Si le PQ veut ramener cette question cet automne, c'est dans
le contexte de son incapacité à renouveler la stratégie du mouvement
indépendantiste et de la perte de popularité du gouvernement à cause de ses
politiques néolibérales. Quel est alors le contenu politique de leur projet sur
"les valeurs québécoises"? C'est un repli identitaire sur le NOUS à
la Parizeau, NOUS les sécularisés[vi],
NOUS qui ne portons pas de vêtements bizarres, sexistes, etc. contre EUX et
leurs coutumes, leurs habitudes, leurs croyances. Si QS (et la gauche en
général) ne se place pas en opposition drastique contre cette dérive populiste
de droite digne de Mario Dumont, nous serons collectivement complices d’une
tendance à la caricature des minorités, laquelle justifie toutes les
discriminations. Ce serait indigne d’une gauche internationaliste et opposée à
toutes les formes d’oppression.
[i] Ministre
des communautés culturelles et de l'immigration au début des années 1980
[ii]
En France, à l’époque des révolutions démocratiques, il s’agissait de défendre
l’égalité des droits pour les citoyens (pas encore les citoyennes…)

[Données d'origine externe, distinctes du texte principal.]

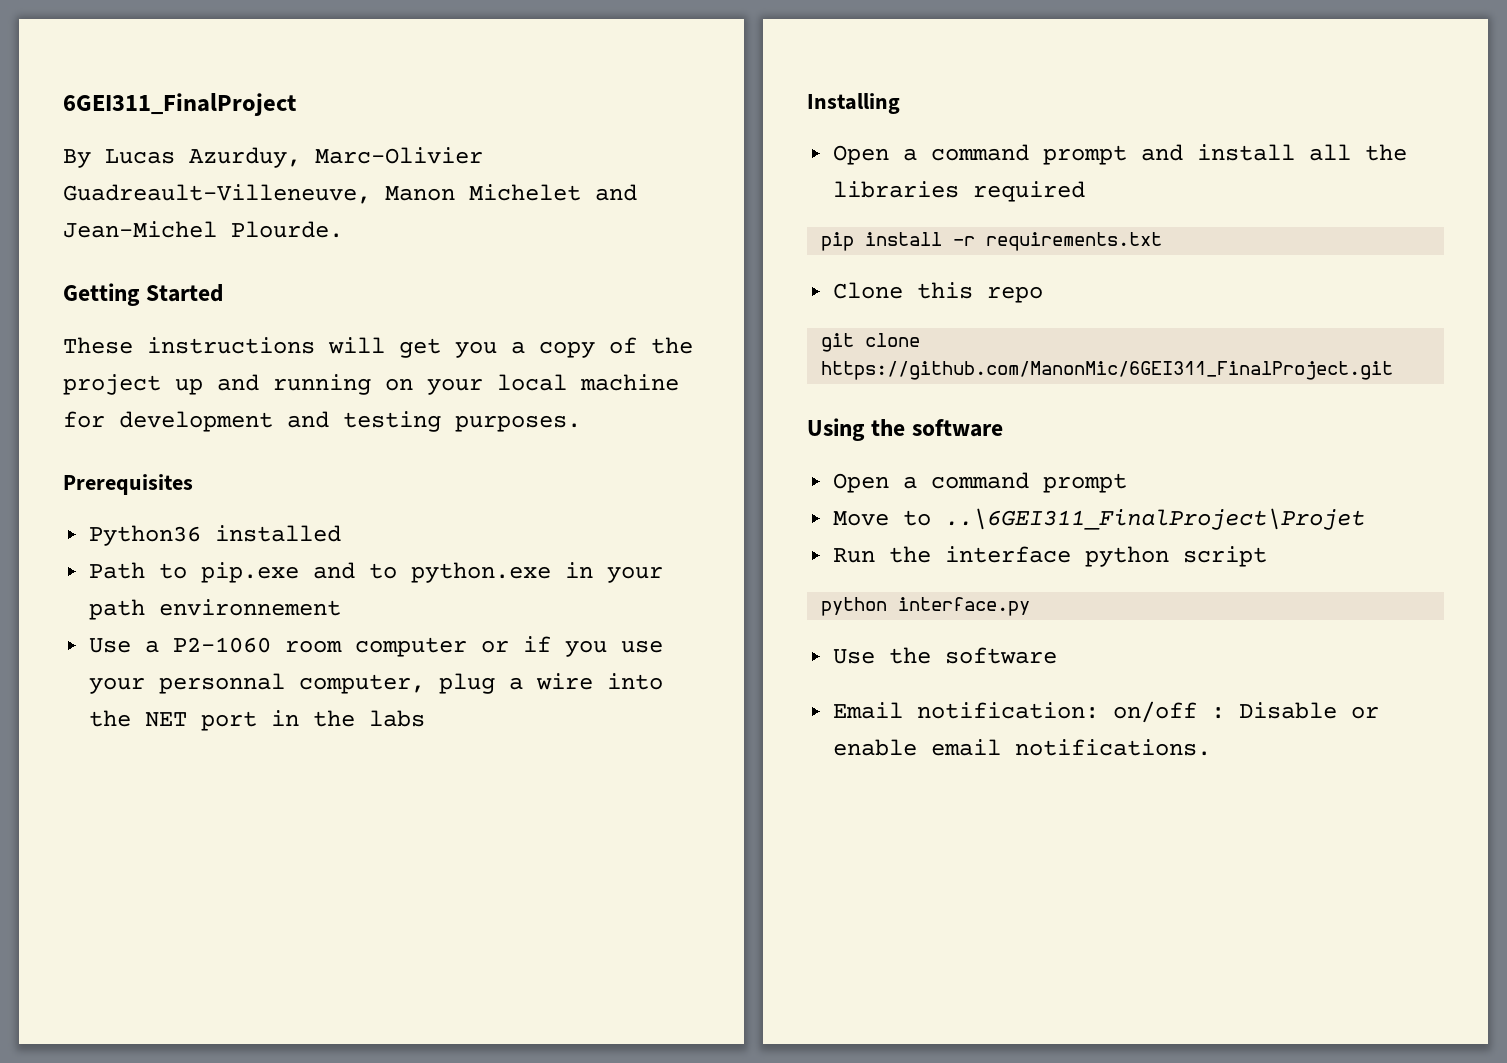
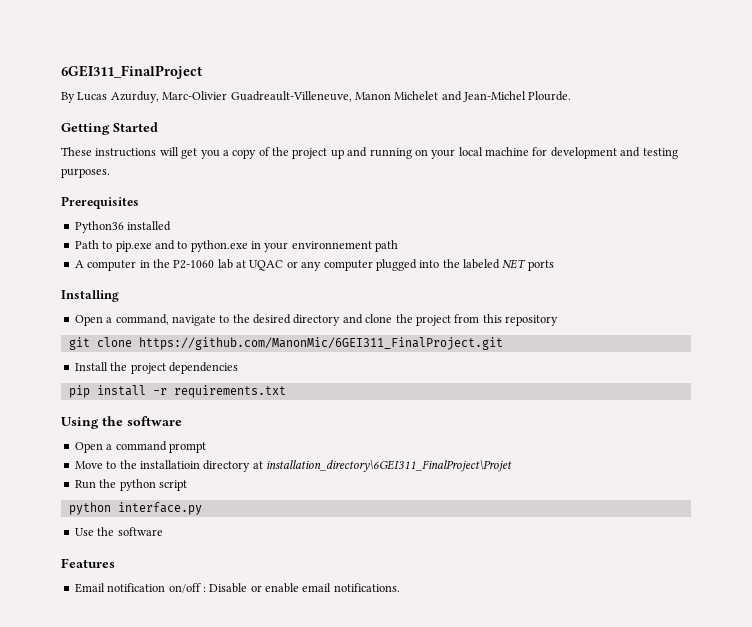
(664, 574) none -> [291,241,372,249] environnement
[159,599,342,616] [89,636,664,657] [89,673,664,694] [89,710,426,731] [807,93,900,114] [833,144,1408,165] [833,181,1086,202] [821,232,1163,251] [833,282,1044,303] [821,333,921,352] [821,361,1394,380] environnement // Use a P2-1060 room computer or if you use your personnal computer, plug a wire into the NET port in the labs // Installing // Open a command prompt and install all the libraries required // pip install -r requirements.txt // Clone this repo // git clone https://github.com/ManonMic/6GEI311_FinalProject.git -> [74,259,554,271] [61,290,119,302] [74,314,558,326] [68,337,503,350] [74,362,238,374] [68,385,286,398] // A computer in the P2-1060 lab at UQAC or any computer plugged into the labeled NET ports // Installing // Open a command, navigate to the desired directory and clone the project from this repository // git clone https://github.com/ManonMic/6GEI311_FinalProject.git // Install the project dependencies // pip install -r requirements.txt
[945,508,1366,530] ..\6GEI311_FinalProject\Projet -> [119,460,512,472] the installatioin directory at installation_directory\6GEI311_FinalProject\Projet
[945,546,1072,563] interface -> (117, 483) none
(1058, 655) none -> [61,558,115,568] // Features
[917,702,1100,719] notification: -> [107,583,166,592] notification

protestants, juifs ou agnostiques face à la domination de l’Église catholique,
largement majoritaire.
[iii]
Paul Eid, La ferveur religieuse et les
demandes d’accommodement religieux, une comparaison intergroupe, dans
Appartenances religieuses, Appartenances citoyenne, un équilibre en tension,
Eid, Bosset, Milot & Legros Dir. , Presses de l’Université Laval, 2009.
[iv]
On pense à Catherine Kintzler et à Henri Pena-Ruiz, en particulier.

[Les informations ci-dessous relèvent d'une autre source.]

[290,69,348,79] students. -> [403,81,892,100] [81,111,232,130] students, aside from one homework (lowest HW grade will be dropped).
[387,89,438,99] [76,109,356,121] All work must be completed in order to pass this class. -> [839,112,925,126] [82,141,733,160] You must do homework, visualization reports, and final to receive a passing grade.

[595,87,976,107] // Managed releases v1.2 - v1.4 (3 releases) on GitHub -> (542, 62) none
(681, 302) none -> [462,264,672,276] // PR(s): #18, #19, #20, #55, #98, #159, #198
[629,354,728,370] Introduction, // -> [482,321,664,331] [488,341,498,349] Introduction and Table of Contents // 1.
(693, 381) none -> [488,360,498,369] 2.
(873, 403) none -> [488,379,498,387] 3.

[v] http://www.radio-canada.ca/nouvelles/Economie/2012/05/29/008-etude-discrimination-embauche-montreal.shtml
[vi]
Une personne ne peut pas personnifier la laïcité, une distinction à faire, la
laïcité est un terrain neutre, pas une vision du monde spécifique. La
laïcisation est une évolution des institutions, la sécularisation affecte la
société civile.
Salut Benoît Je fais circuler ton article ici en France, sur différents réseaux comme celui de notre collectif Militants du Front de Gauche contre l'islamophobie. Tu as certainement entendu parler des récentes agressions islamophobes à Argenteuil (2 arrachages de voile avec violences, interpellation par la police d'une femme portant le voile intégral qui s'est soldée par des violences policières et plusieurs arrestations pour 'outrage à la police') et ailleurs. A Argenteuil, plusieurs centaines de musulmans, avec quelques dizaines de non-musulmans, se sont rassemblées devant la mairie pour exprimer leur colère - ce qui est plutôt rare. Heureusement, la gauche commence à reconnaître le problème, y compris des partis où c'était loin d'être évident, comme le Parti de Gauche. Mais il y a encore beaucoup de résistances.